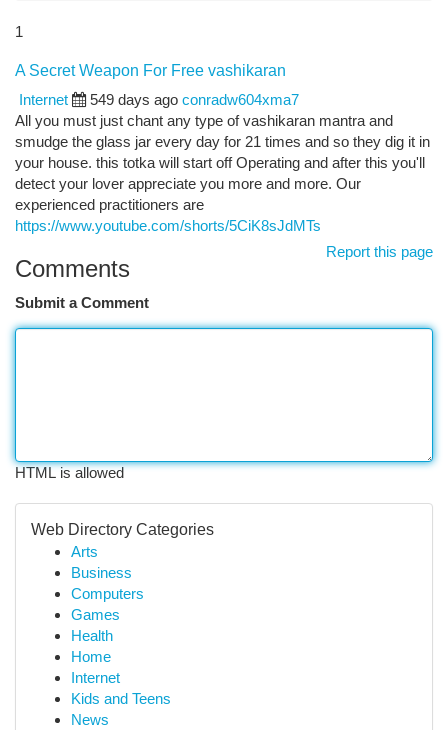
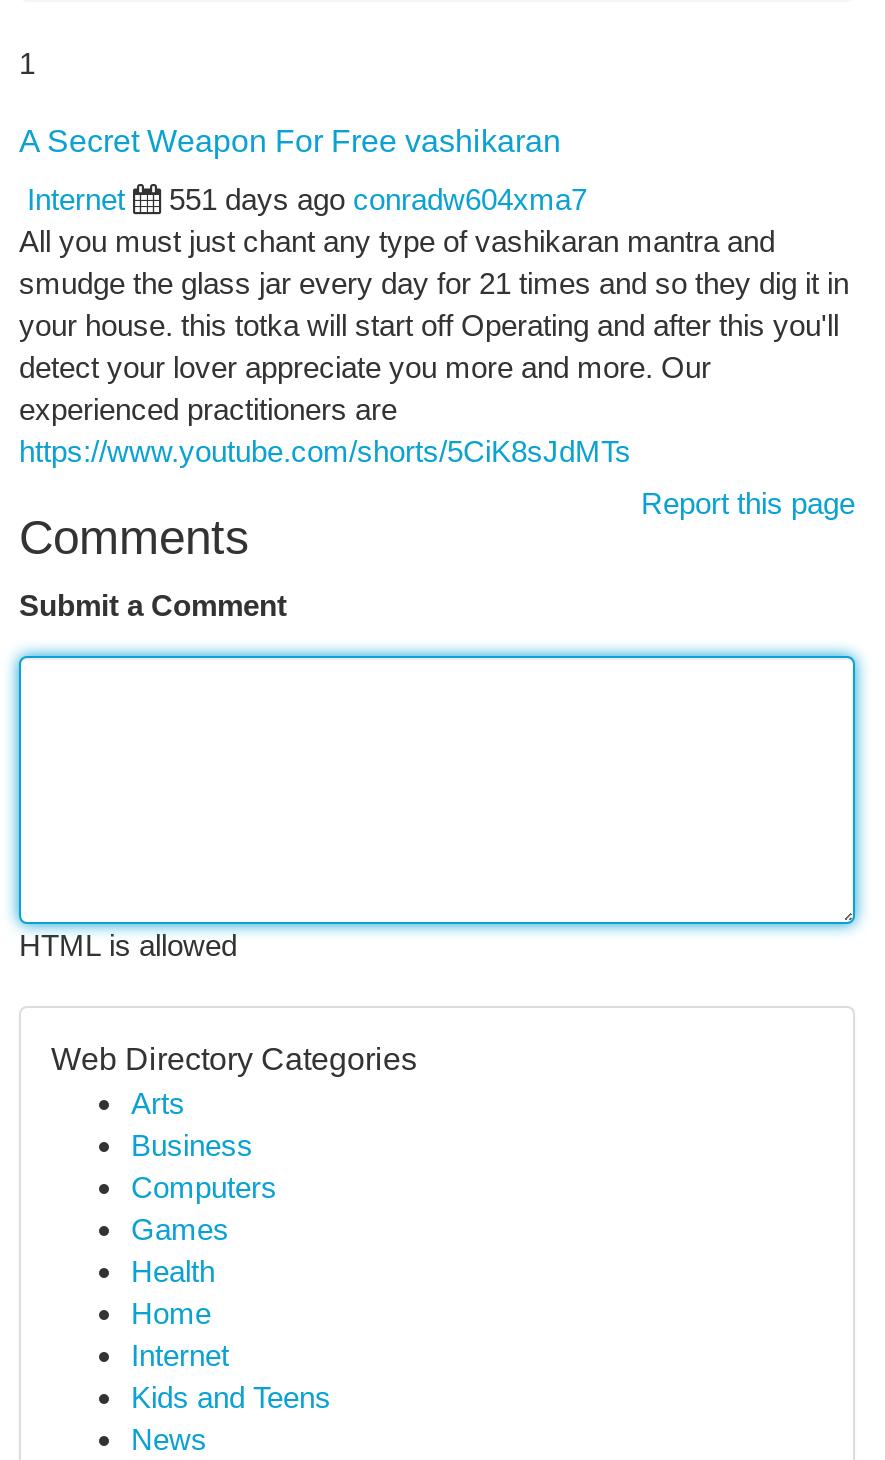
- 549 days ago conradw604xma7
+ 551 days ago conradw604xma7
++++++++++
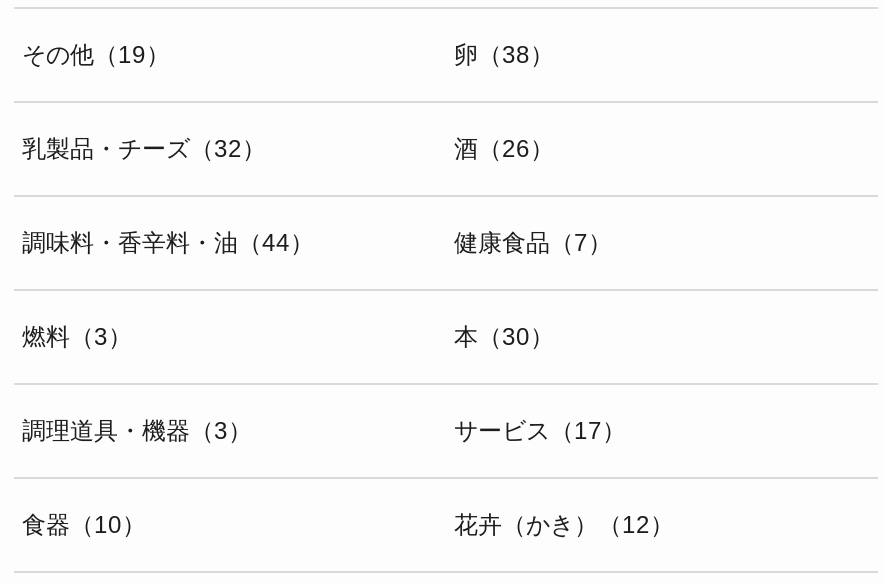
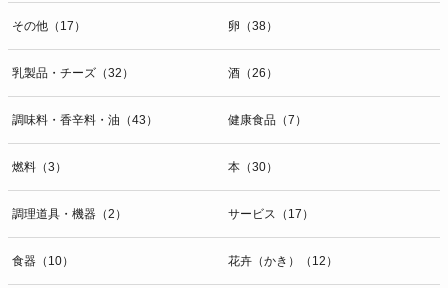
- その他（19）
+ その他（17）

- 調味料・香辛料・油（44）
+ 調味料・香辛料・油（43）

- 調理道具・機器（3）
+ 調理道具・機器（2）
++++++++++
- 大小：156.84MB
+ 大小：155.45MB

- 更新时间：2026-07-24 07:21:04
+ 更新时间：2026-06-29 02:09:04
++++++++++
• REQUIREMENT:
How many lines of the listing hold the string "更新时间"? Give the number alone.

• REPLY:
2